载铂多级孔ZSM-5分子筛用于邻二甲苯的“吸附-催化燃烧”循环脱除

doi:10.15541/jim20180146

摘要/Abstract

摘要：

首先利用F127作为软模板, 采用蒸汽辅助晶化法合成出具有一定介孔结构的多级孔ZSM-5分子筛, 然后采用等体积浸渍法负载铂, 成功制备了载铂的多级孔ZSM-5分子筛催化剂。利用X射线衍射(XRD)、氮气吸附等温线(N₂ isotherm)、扫描电子显微镜(SEM)和透射电子显微镜(TEM)对制备的催化剂进行了表征, 并将催化剂用于邻二甲苯的吸附和催化燃烧反应, 最后考察了催化剂“吸附-催化燃烧”循环脱除邻二甲苯的性能。结果表明, 与传统ZSM-5分子筛相比, 多级孔ZSM-5分子筛结晶度略有下降, 但是介孔度和孔体积明显提升。介孔结构与微孔结构并存, 极大提升了多级孔ZSM-5分子筛对邻二甲苯的吸附能力, 其饱和吸附量达到了传统ZSM-5分子筛的约8倍。

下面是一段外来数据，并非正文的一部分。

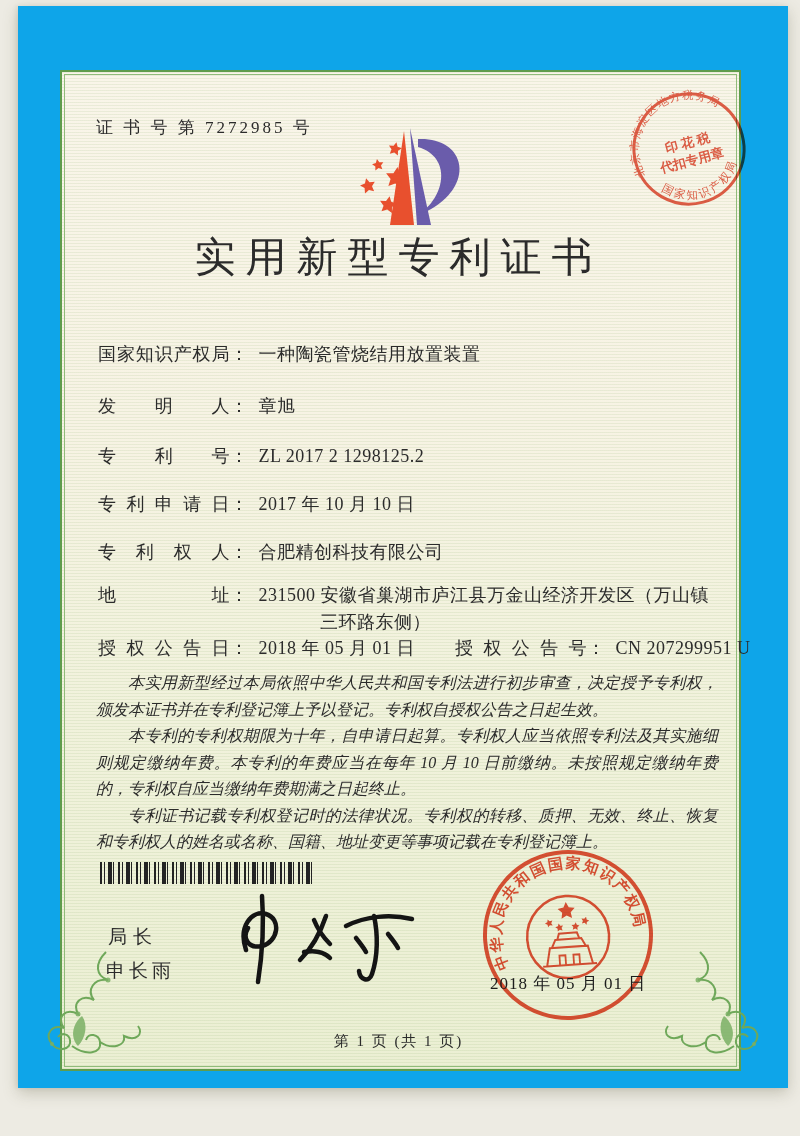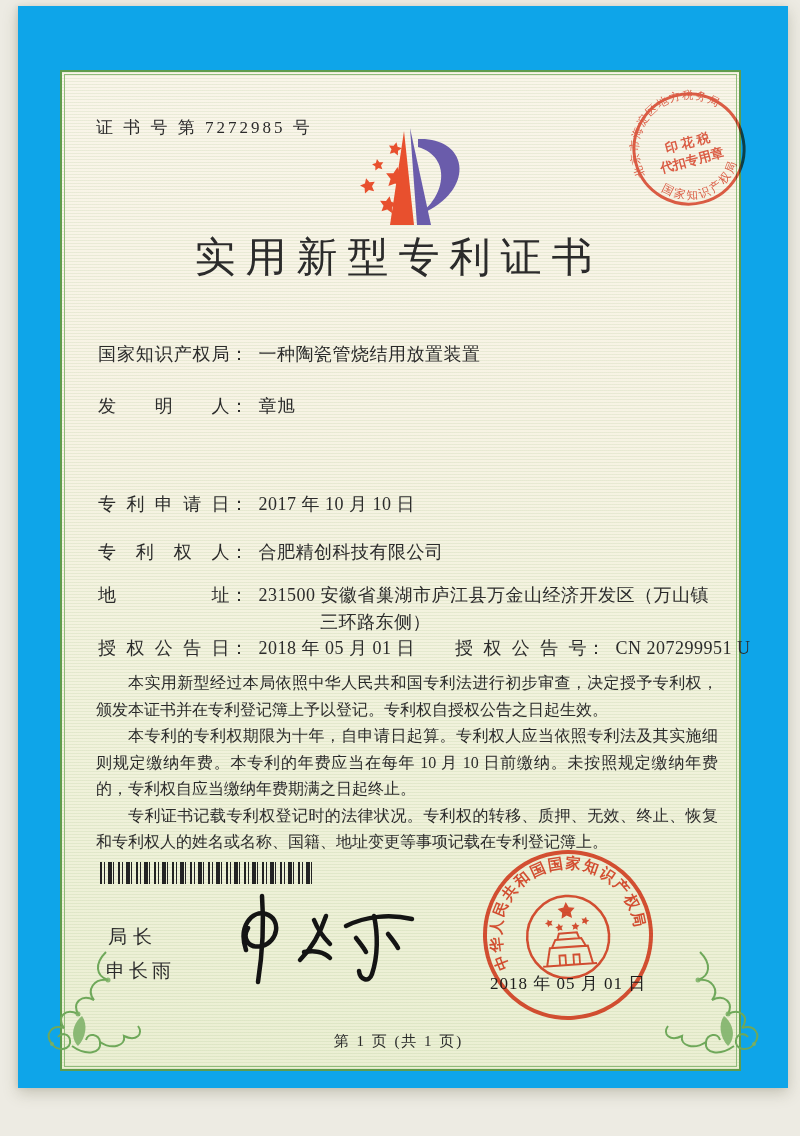--- a/index.html
+++ b/index.html
@@ -110,6 +110,9 @@
   <div class="frow" style="top:388px">
     <span class="flabel">发明人</span><span>：</span><span class="fvalue">章旭</span>
   </div>
+  <div class="frow" style="top:438px">
+    <span class="flabel">专利号</span><span>：</span><span class="fvalue">ZL 2017 2 1298125.2</span>
+  </div>
   <div class="frow" style="top:486px">
     <span class="flabel">专利申请日</span><span>：</span><span class="fvalue">2017 年 10 月 10 日</span>
   </div>

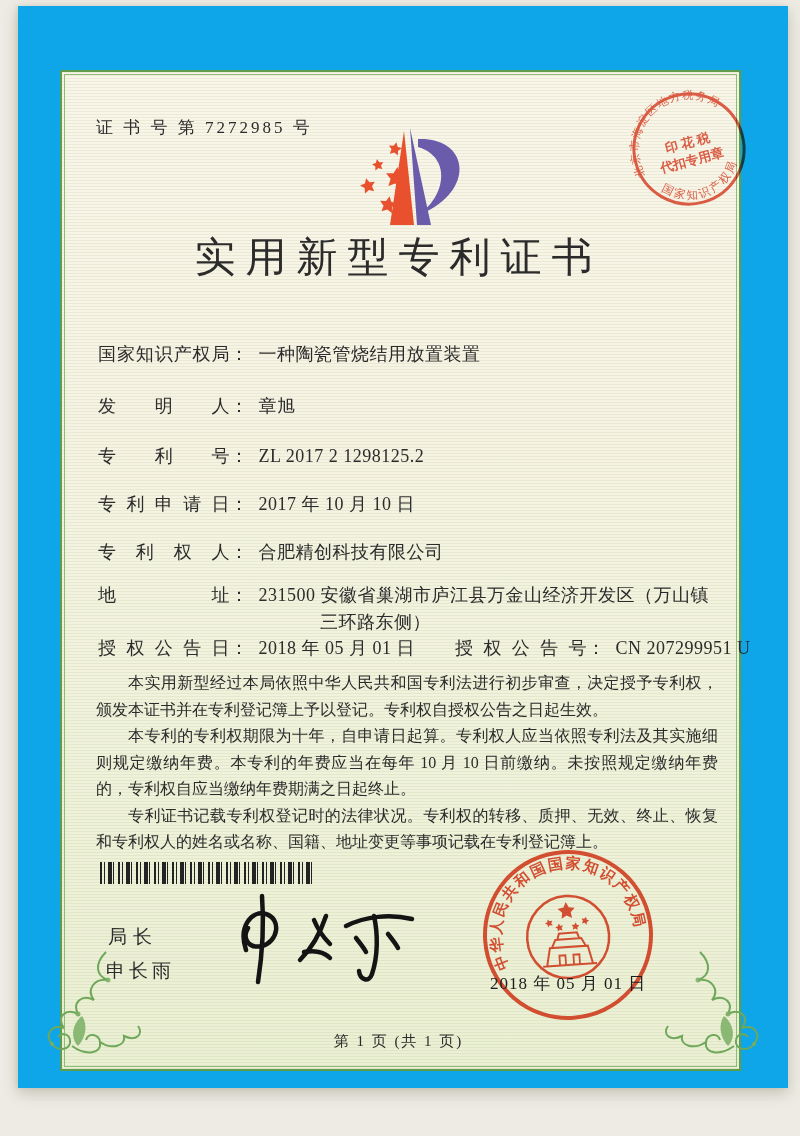--- a/index.html
+++ b/index.html
@@ -40,7 +40,7 @@
   .fvalue{margin-left:10px;margin-top:20px;}
   .addr-l2{position:absolute;left:222px;top:27px;font-size:18px;letter-spacing:.5px;}
   .grant2{position:absolute;left:357px;top:0;}
-  .paras{position:absolute;left:78px;top:664px;width:622px;font-size:16px;line-height:1.66;text-align:justify;}
+  .paras{position:absolute;left:78px;top:664px;width:622px;font-size:16px;line-height:1.66;text-align:justify;font-style:italic;}
   .paras p{margin:0;text-indent:2em;}
   .barcode{
     position:absolute;left:82px;top:856px;width:212px;height:22px;

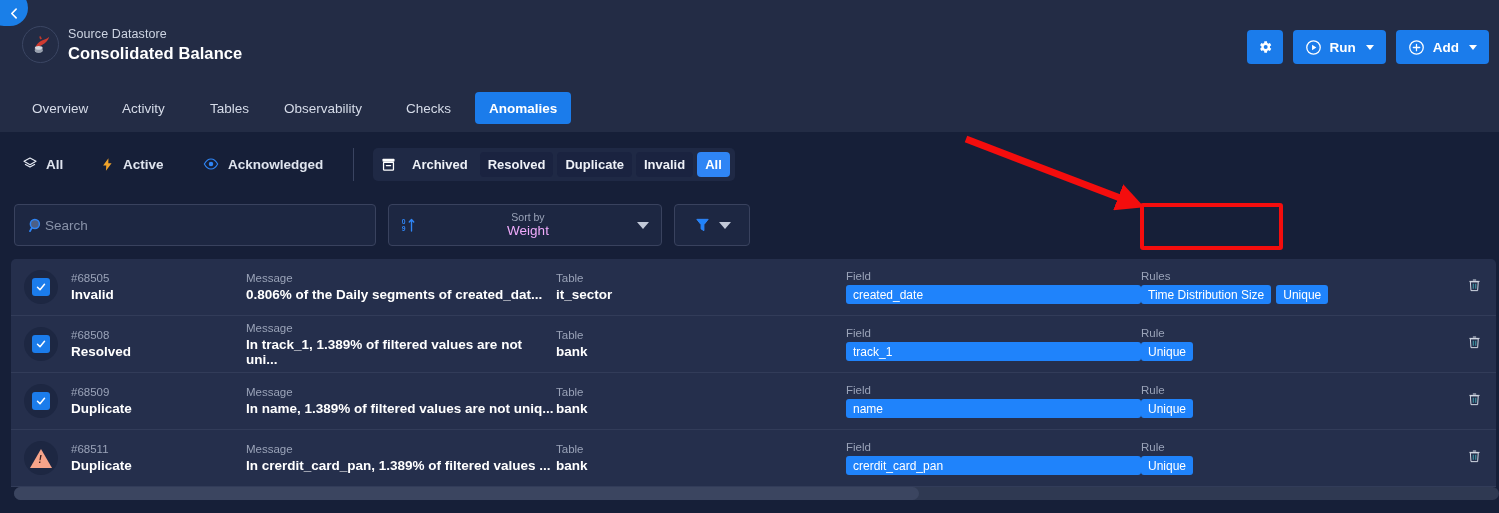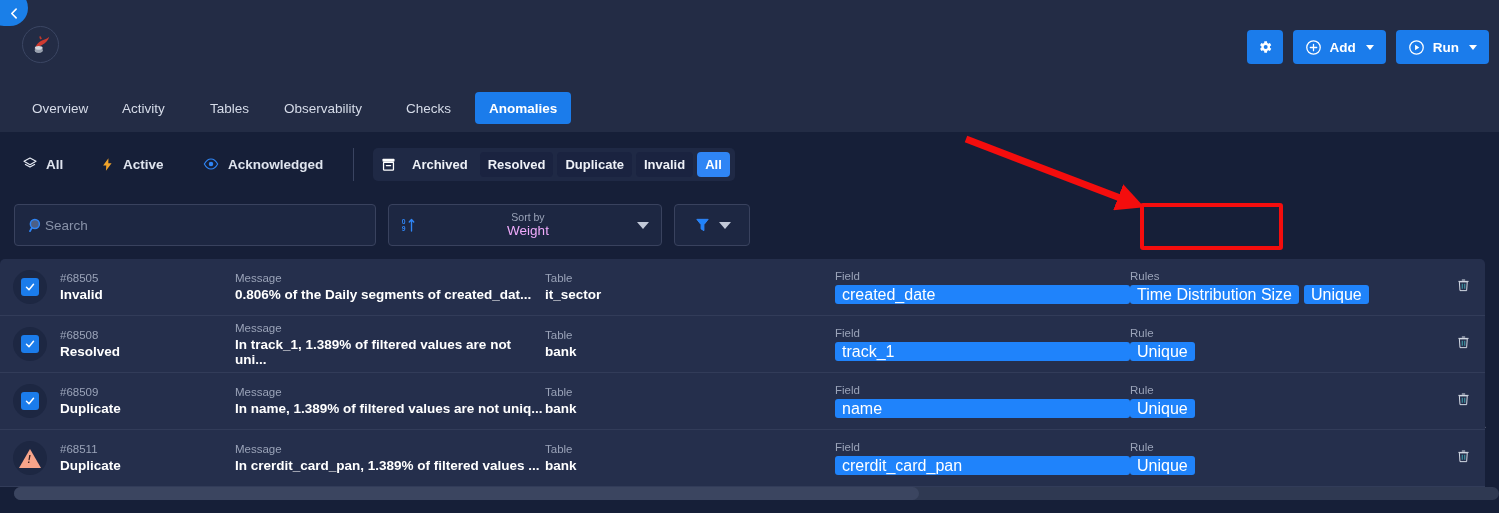--- a/index.html
+++ b/index.html
@@ -211,6 +211,10 @@
     </svg>
   </div>
 
+  <div class="ds-title-wrap">
+    <div class="ds-sub">Source Datastore</div>
+    <div class="ds-name">Consolidated Balance</div>
+  </div>
 
   <div class="hdr-actions">
     <button class="btn-blue btn-icon-only" title="Settings">

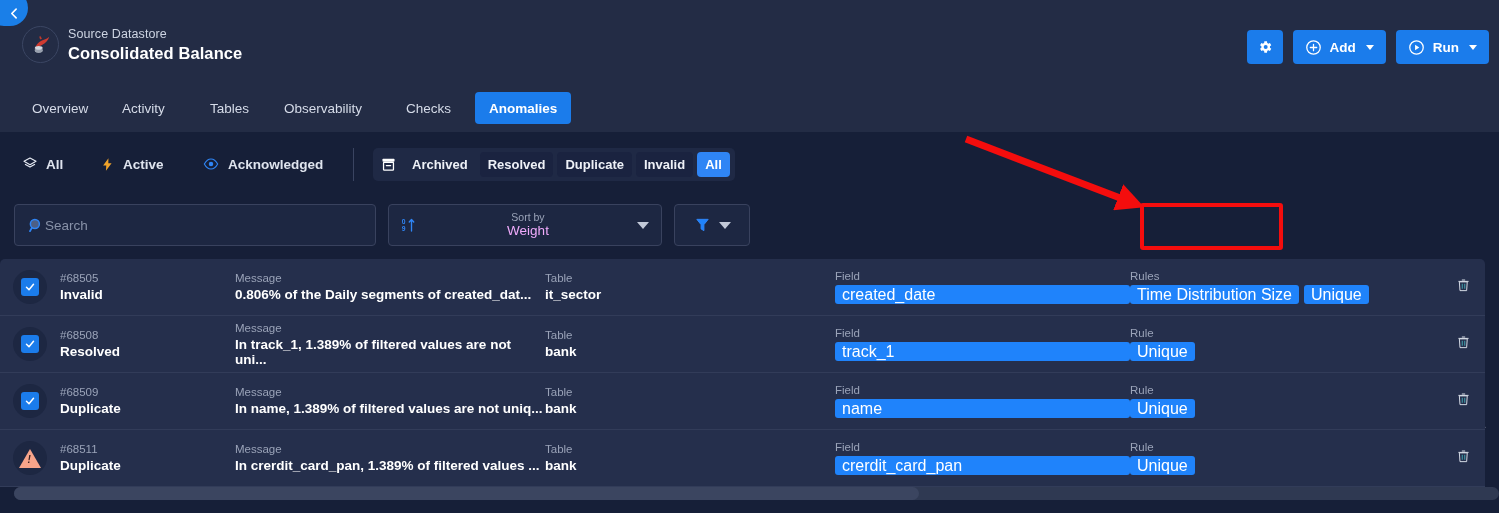--- a/index.html
+++ b/index.html
@@ -227,18 +227,18 @@
     <button class="btn-blue">
       <svg width="17" height="17" viewBox="0 0 24 24">
         <circle cx="12" cy="12" r="9.5" fill="none" stroke="#fff" stroke-width="1.8"></circle>
-        <path d="M12 7.5v9M7.5 12h9" stroke="#fff" stroke-width="1.8" stroke-linecap="round"></path>
-      </svg>
-      <span>Add</span>
+        <path d="M10 8.2 L16 12 L10 15.8 Z" fill="#fff"></path>
+      </svg>
+      <span>Run</span>
       <i class="caret-d"></i>
     </button>
 
     <button class="btn-blue">
       <svg width="17" height="17" viewBox="0 0 24 24">
         <circle cx="12" cy="12" r="9.5" fill="none" stroke="#fff" stroke-width="1.8"></circle>
-        <path d="M10 8.2 L16 12 L10 15.8 Z" fill="#fff"></path>
-      </svg>
-      <span>Run</span>
+        <path d="M12 7.5v9M7.5 12h9" stroke="#fff" stroke-width="1.8" stroke-linecap="round"></path>
+      </svg>
+      <span>Add</span>
       <i class="caret-d"></i>
     </button>
   </div>

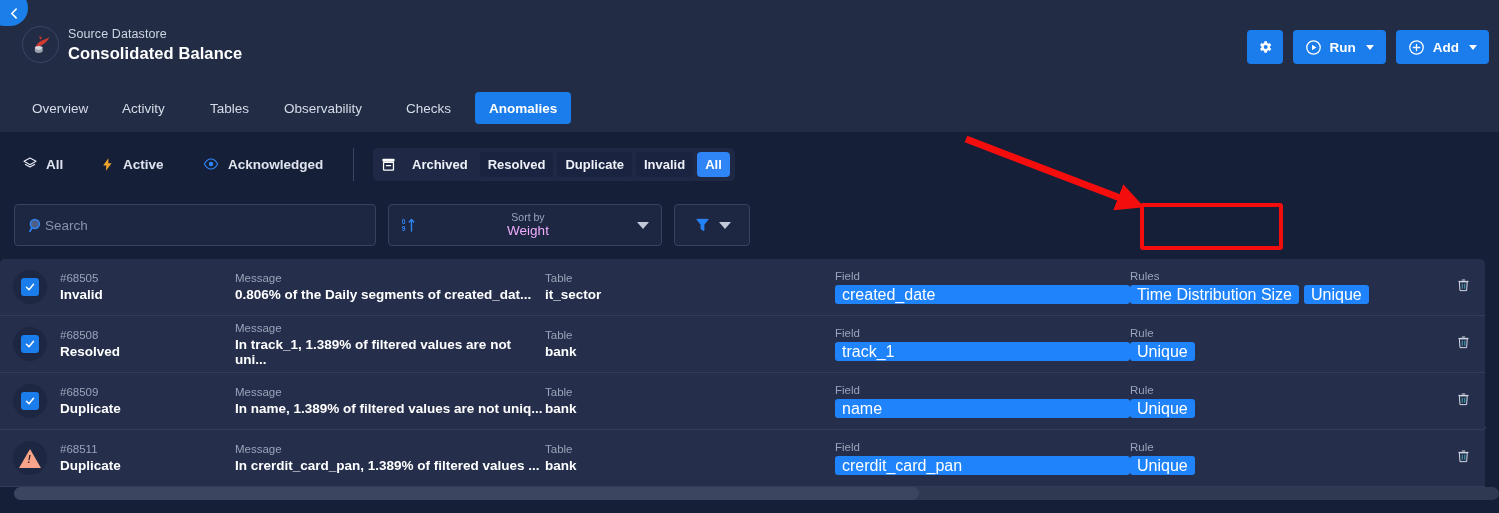--- a/index.html
+++ b/index.html
@@ -145,7 +145,7 @@
   .pg-arrow { font-size:19px; color:#d7dde9; cursor:pointer; padding: 0 3px; line-height:1; }
 
   
-  .table { position:absolute; left:0; top:259px; width:1485px; }
+  .table { position:absolute; left:11px; top:259px; width:1485px; }
   .row {
     position:relative; height:57px; background:#252f4c; border-bottom:1px solid #323c59;
     display:flex; align-items:center;

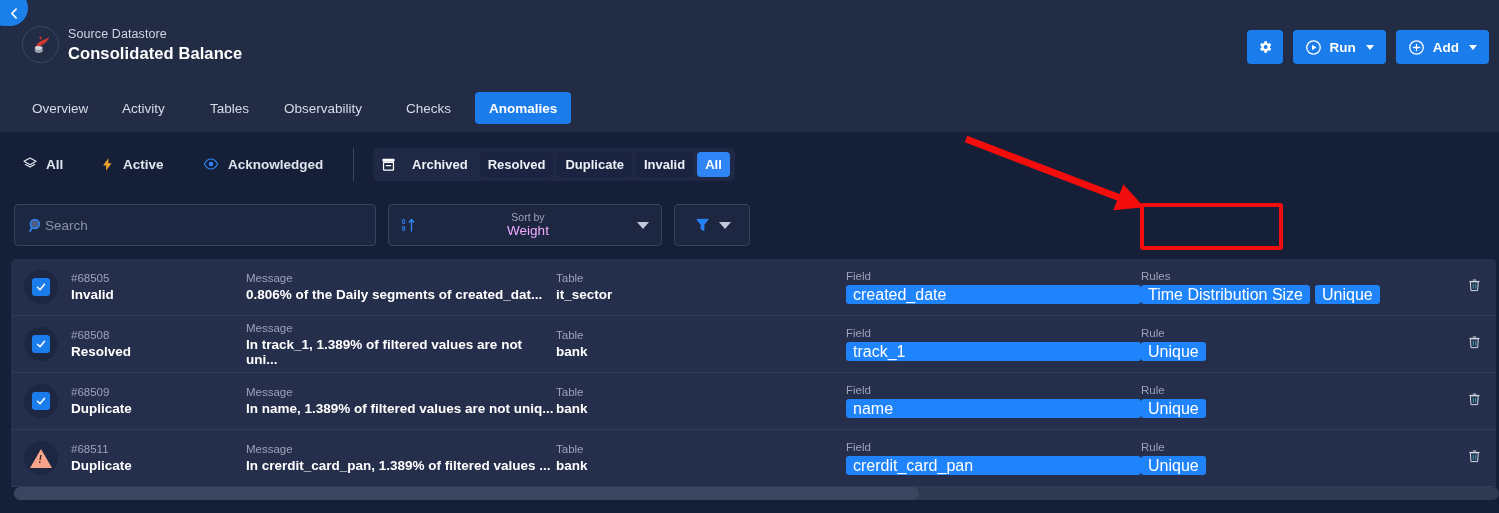--- a/index.html
+++ b/index.html
@@ -178,7 +178,7 @@
 
   .tag {
     display:inline-flex; align-items:center; height:19px; padding: 0 7px; border-radius:3px;
-    background:#1f83fb; color:#fff; font-size:16px; white-space:nowrap;
+    background:#1f83fb; color:#fff; font-size:12px; white-space:nowrap;
   }
   .tags { display:flex; gap:5px; }
   .trash { position:absolute; right:14px; top:50%; transform:translateY(-50%); cursor:pointer; }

此外, 介孔结构的存在提高了铂的分散度, 使得载铂多级孔ZSM-5分子筛具有最佳的催化燃烧邻二甲苯性能, 三次“吸附-催化燃烧”循环使用后的吸附容量依然基本保持不变, 并且在催化燃烧过程中无二次污染物生成, 具有较高的吸附容量和循环使用稳定性。

关键词: 负载铂催化剂, 多级孔分子筛, 挥发性有机物, 吸附, 催化燃烧

Abstract:

Pt/hierarchical ZSM-5 zeolites were successfully synthesized by the steam-assisted crystallization and subsequent wetness impregnation method. Structural features were characterized by XRD, N₂ isotherm, SEM, and TEM. Its catalytic behaviors for o-xylene storage at room temperature, and catalytic combustion of stored o-xylene at elevated temperatures were evaluated. It was found that crystallinity of the product underwent a reducing tendency after introduction of mesostructure, but the mesoporosity and pore volume were remarkably increased. Compared with Pt/conventional ZSM-5 zeolite, the o-xylene adsorption capacity of Pt/hierarchical HZSM-5 was around 8 times as that of the counterpart without mesostructure. Moreover, the Pt dispersion was improved due to mesoporosity. The highly dispersed Pt nanoparticles were beneficial for catalytic combustion of o-xylene. Futhermore, Pt/hierarchical ZSM-5 showed the efficient bi-functional performance during adsorption/catalytic combustion cycling process for o-xylene. Carbon balance was kept for three cycles without secondary pollutants, showing higher adsorption capacity and better reusing stability.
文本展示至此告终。